The method, done well, results in a fantastic cup, and is a step up from the automatic coffee pot used by grandpas everywhere with its one blue button and its lack of tact.The technique dates back to 1908 in Germany, surprisingly recent given coffee’s long history of use. Melitta Bentz punched holes in the bottom of a pot and positioned a piece of paper from her son’s notebook inside it. Innovative and probably a little bored, she and her husband patented the technique and sold a contraption to help propel the pour-over into a nearly century-long coffee consumption dominance.
The Ol’ French Press
The French press derives from France, nearly 60 years before Bentz’s pour-over technique came to fruition. It requires taking coarser grounds than what you would use in a pour-over and compressing it with hot water. The result is a bit ground-y (sometimes) and usually a bit stronger than your pour-over.

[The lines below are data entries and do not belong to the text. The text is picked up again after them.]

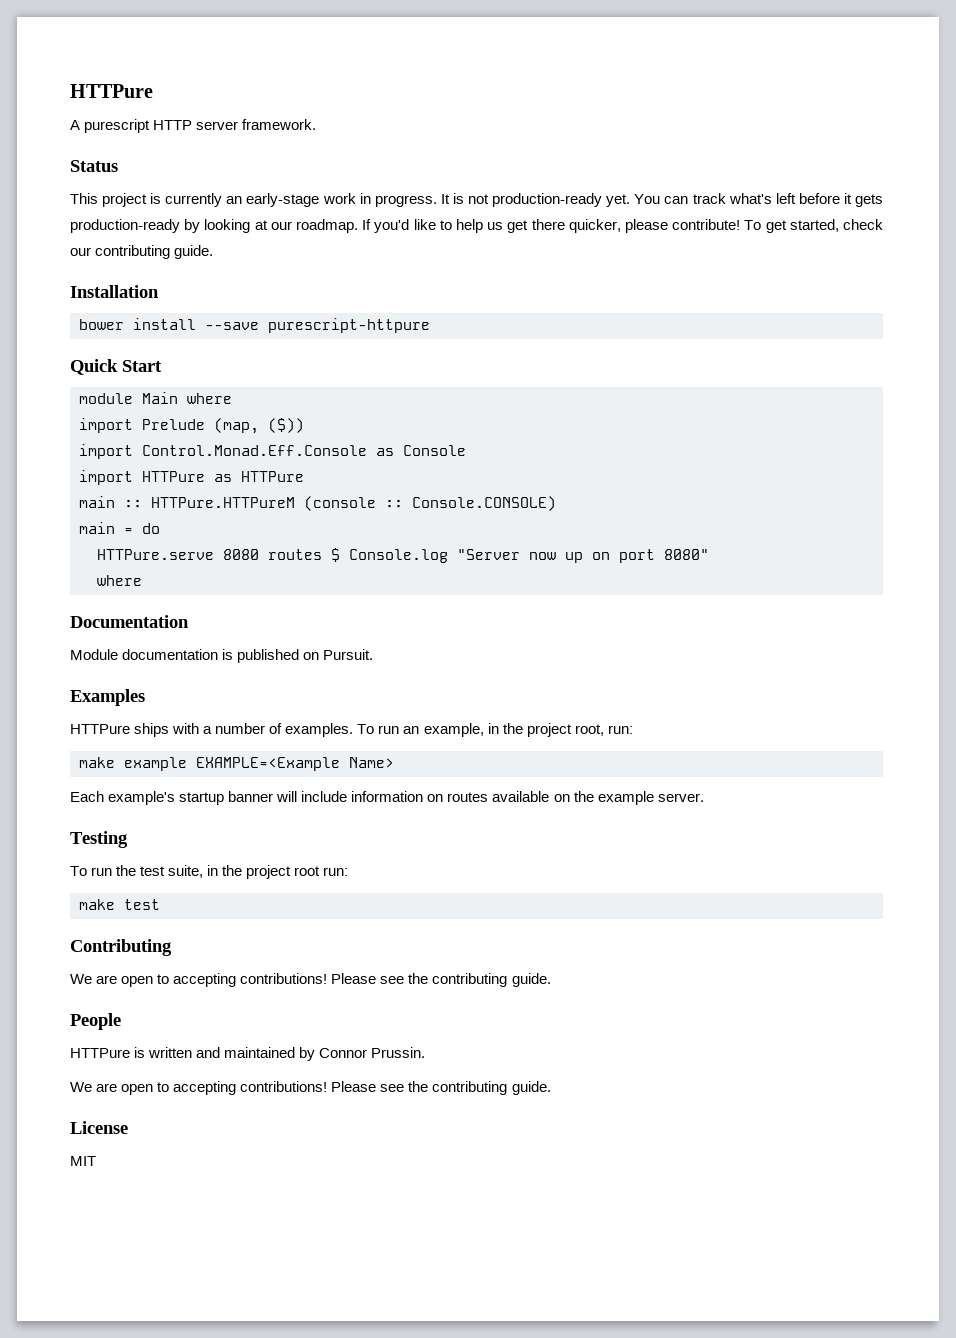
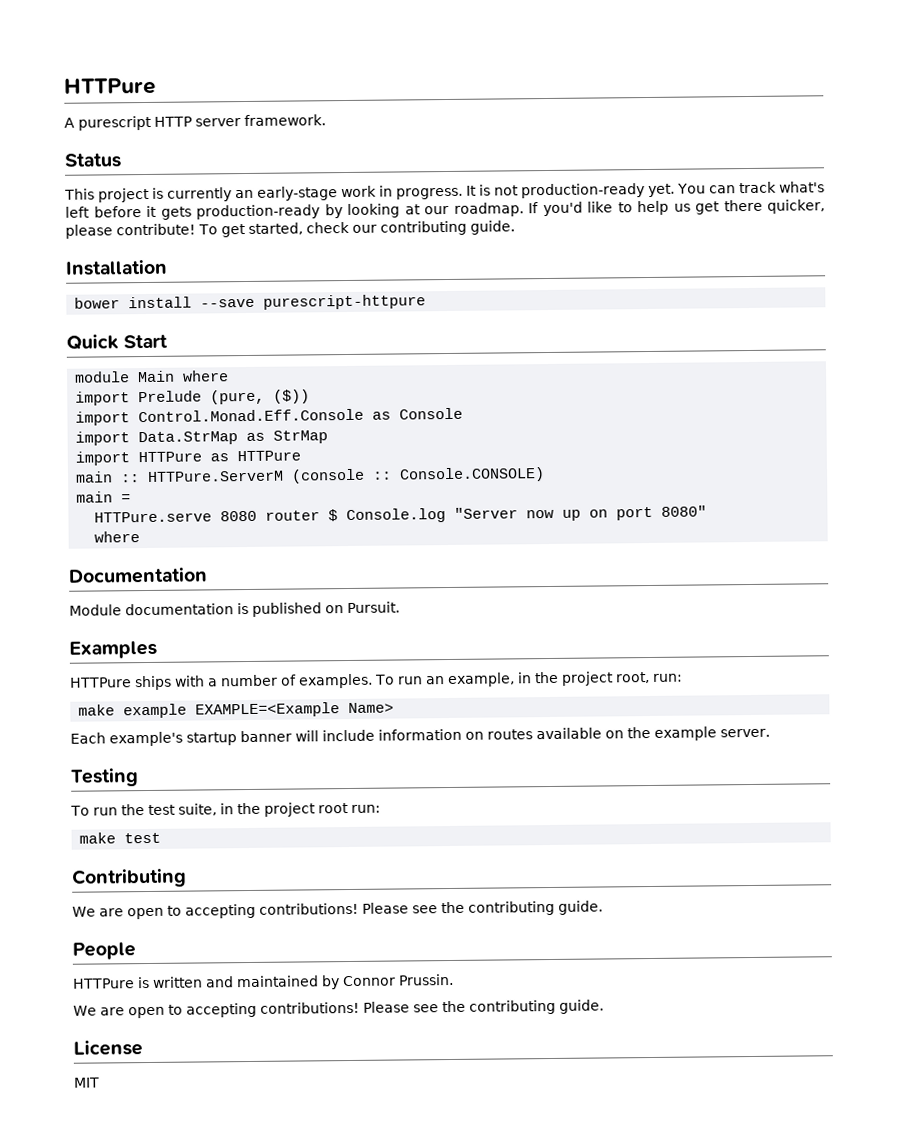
[214,418,259,434] (map, -> [210,389,266,405] (pure,
(466, 450) none -> [75,430,329,446] // import Data.StrMap as StrMap
[151,497,295,508] HTTPure.HTTPureM -> [147,470,285,482] HTTPure.ServerM
[142,523,160,534] do -> (132, 498) none
[268,549,322,560] routes -> [265,510,321,521] router

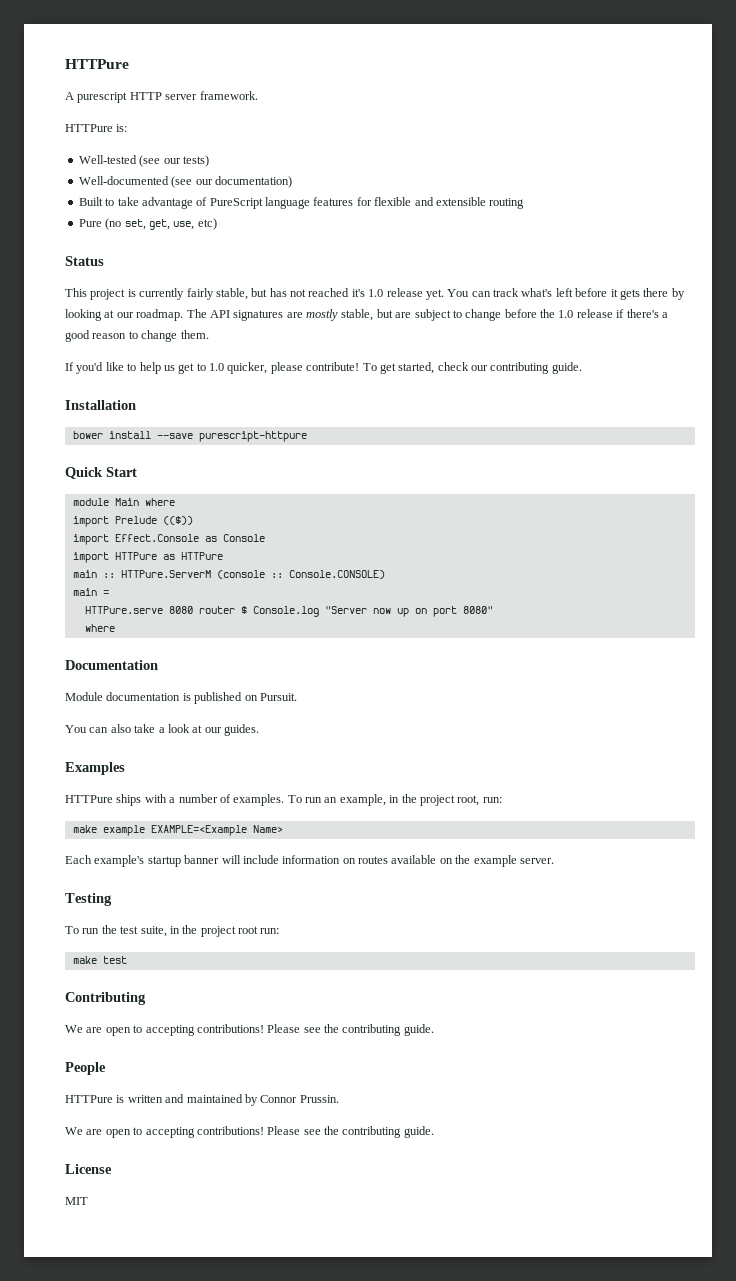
(326, 120) none -> [65,124,128,132] [78,155,209,167] [78,176,292,188] [78,197,525,209] [78,218,217,230] // HTTPure is: // Well-tested (see our tests) // Well-documented (see our documentation) // Built to take advantage of PureScript language features for flexible and extensible routing // Pure (no set, get, use, etc)
[235,183,646,201] an early-stage work in progress. It is not production-ready -> [186,288,423,300] fairly stable, but has not reached it's 1.0 release
[196,204,320,220] production-ready -> [643,288,669,297] there
(524, 209) none -> [186,309,668,321] [65,330,209,342] The API signatures are mostly stable, but are subject to change before the 1.0 release if there's a good reason to change them. //
[723,199,763,212] there -> [196,363,224,371] to 1.0
[210,389,311,405] [75,408,365,426] (pure, ($)) // import Control.Monad.Eff.Console -> [162,516,193,525] [72,534,199,545] (($)) // import Effect.Console
[75,430,329,446] // import Data.StrMap as StrMap -> (265, 538) none
(400, 607) none -> [65,724,259,736] // You can also take a look at our guides.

Why the Pour-Over has Taken Hold
The pour-over is the superior method, and it has a bit to do with craft beer culture (and like many things, young people). Coffee elitists and casuals alike enjoy the process, and the customization that comes with it. That’s why we have tens of millions of different craft beers (and only about 37 that are any good). French press is somewhat singular, varied by the place of origin but arguably less palatable and customizable.

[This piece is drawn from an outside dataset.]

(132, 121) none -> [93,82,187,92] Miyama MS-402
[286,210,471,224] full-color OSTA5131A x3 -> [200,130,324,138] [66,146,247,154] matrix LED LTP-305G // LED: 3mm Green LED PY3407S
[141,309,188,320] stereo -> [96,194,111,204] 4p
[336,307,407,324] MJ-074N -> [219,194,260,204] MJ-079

There’s something about the delicate care and precision of a good pour-over. This perceived carefulness, and the craft that goes into making it, is part of the appeal. Between pouring and temperature controls, and the mixed concoctions and aromas that a pour-over allows, people have found it to be more enriching and compelling than a French press.
Now, let’s see if it overtakes espresso.
Coffee as a Culture
The one thing I don’t see going away (until climate change destroys all the coffee bean plants, of course), is the culture around coffee shops. Coffee shops are like diners in that they are universal, mostly basic, and everywhere. They are not like escape games in that they proliferate for four to five years and then immediately vanish in a single 2020.

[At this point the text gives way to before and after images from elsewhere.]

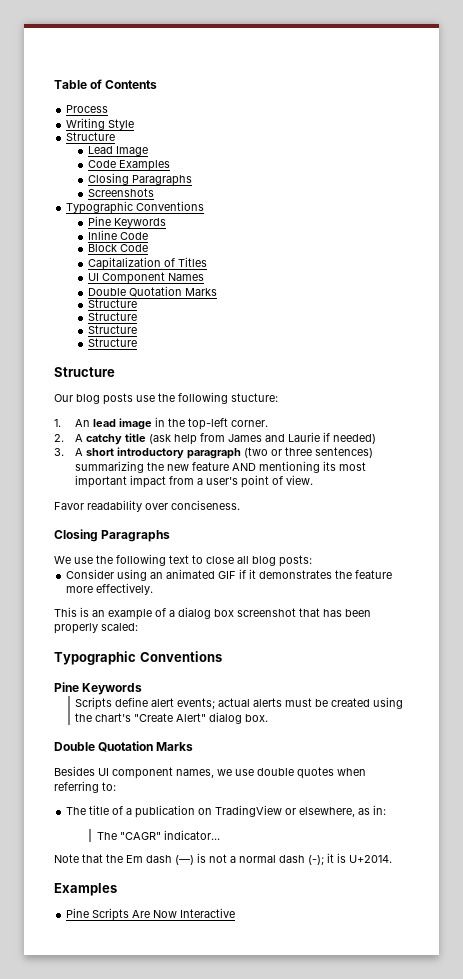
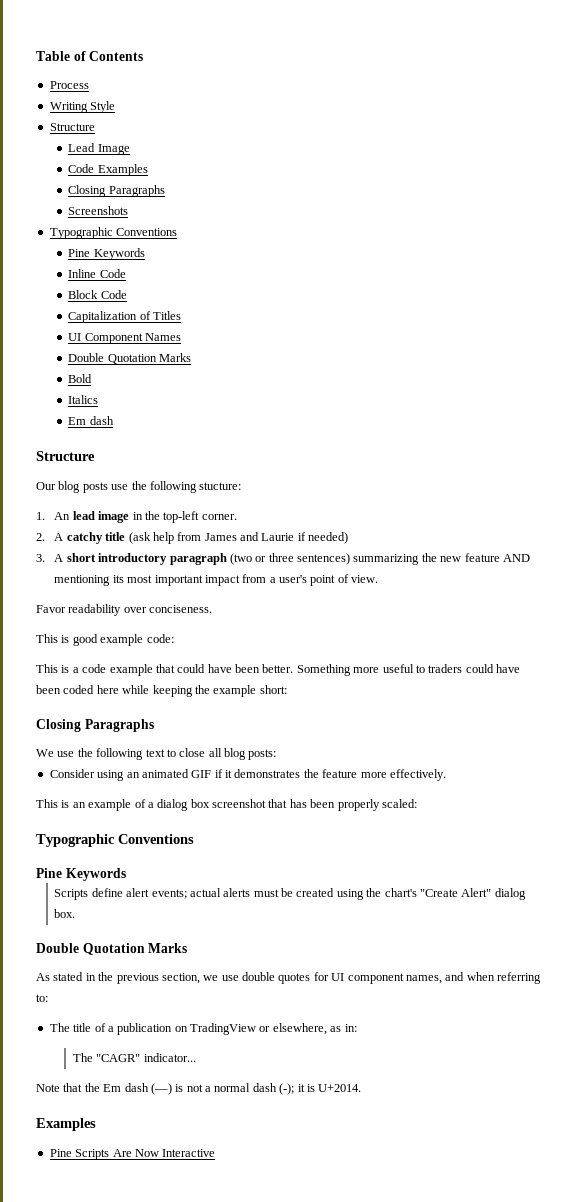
[87,299,137,308] [87,312,137,321] [87,325,137,334] [87,338,137,347] Structure // Structure // Structure // Structure -> [68,374,93,383] [68,395,99,404] [68,416,114,425] Bold // Italics // Em dash
(240, 505) none -> [36,634,174,646] [36,664,520,676] [36,685,287,697] // This is good example code: // This is a code example that could have been better. Something more useful to traders could have been coded here while keeping the example short:
[54,766,334,779] Besides UI component names, we use double quotes -> [36,972,465,984] As stated in the previous section, we use double quotes for UI component names, and

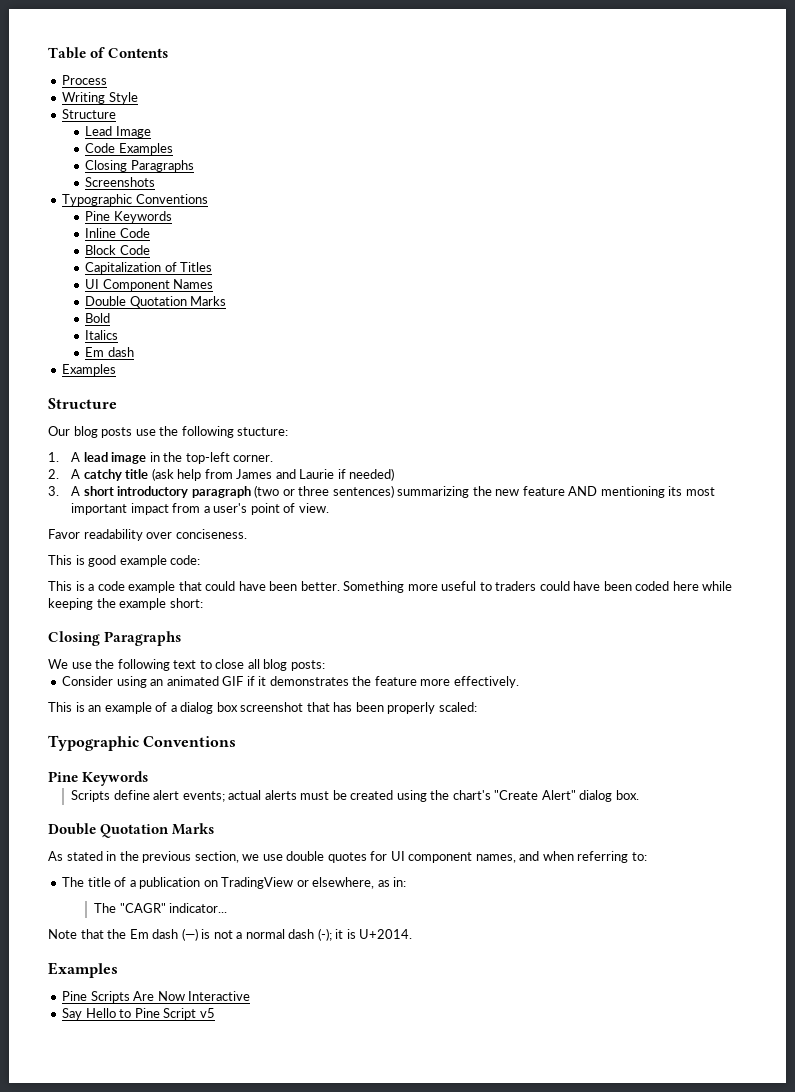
(114, 420) none -> [62,364,117,376] // Examples
[54,512,71,520] An -> [71,452,81,462] A
(216, 1153) none -> [62,1008,215,1020] // Say Hello to Pine Script v5

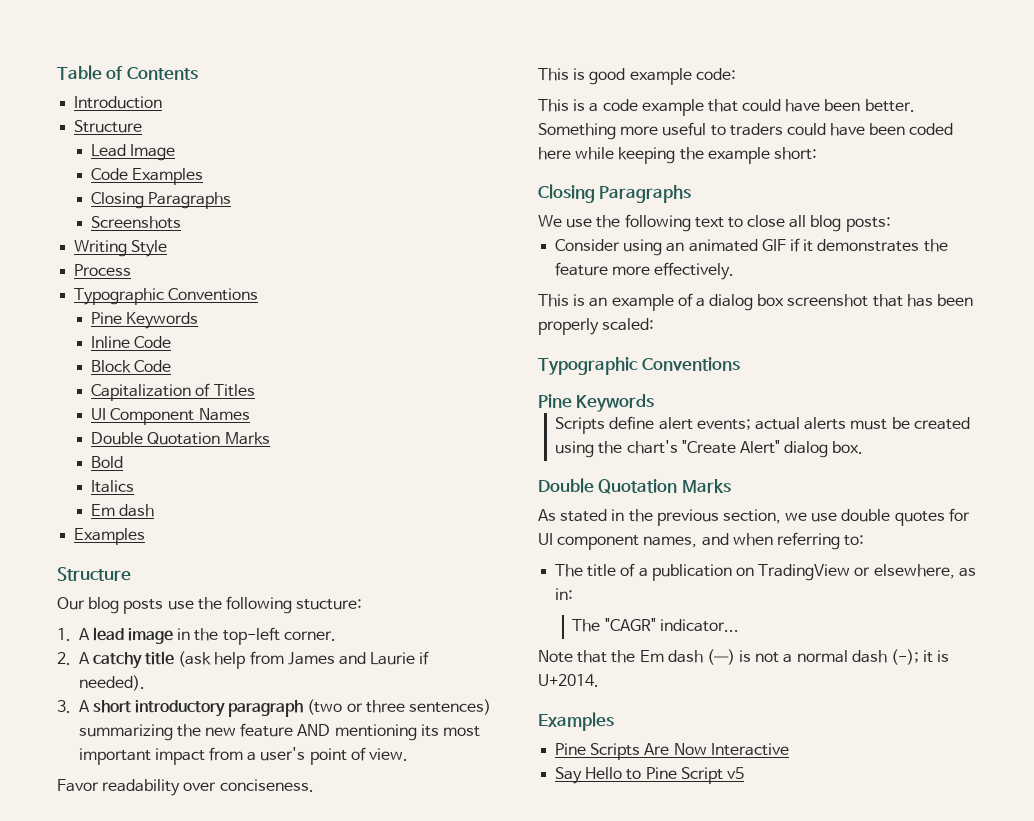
[62,75,108,85] [62,92,138,104] Process // Writing Style -> [74,96,163,109] Introduction
(156, 182) none -> [74,240,168,257] [74,264,132,276] // Writing Style // Process
[349,468,395,481] needed) -> [78,675,145,691] needed).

Coffee culture is healthy, vibrant, dynamic, and social. Most importantly, it’s cool. It’s about enjoying a cup with friends all paying $5.50 for their own.
Even the traditionally non-cool Starbucks understands this. Starbucks’ 2018 initiative to develop further as an expansive “third place” really announced its future, as it prioritized mobile ordering and drive-thrus even pre-pandemic. For Starbucks, “the third place” is sort of everywhere that someone is holding a Starbucks cup. You can pour and press all day long at home, but you can never have the brand and the social connectedness Starbucks provides: a neutral zone of social familiarity. Anywhere.
You can pick on bad coffee drinkers all day long. And yes, anyone who genuinely likes Dunkin Donuts is committing a crime and should be fined accordingly. But, coffee culture is the future, not the method. One day we may all be drinking pumpkin spice coffee sourced from South Carolina out of paper straws, but we will all be doing it together. And looking cool.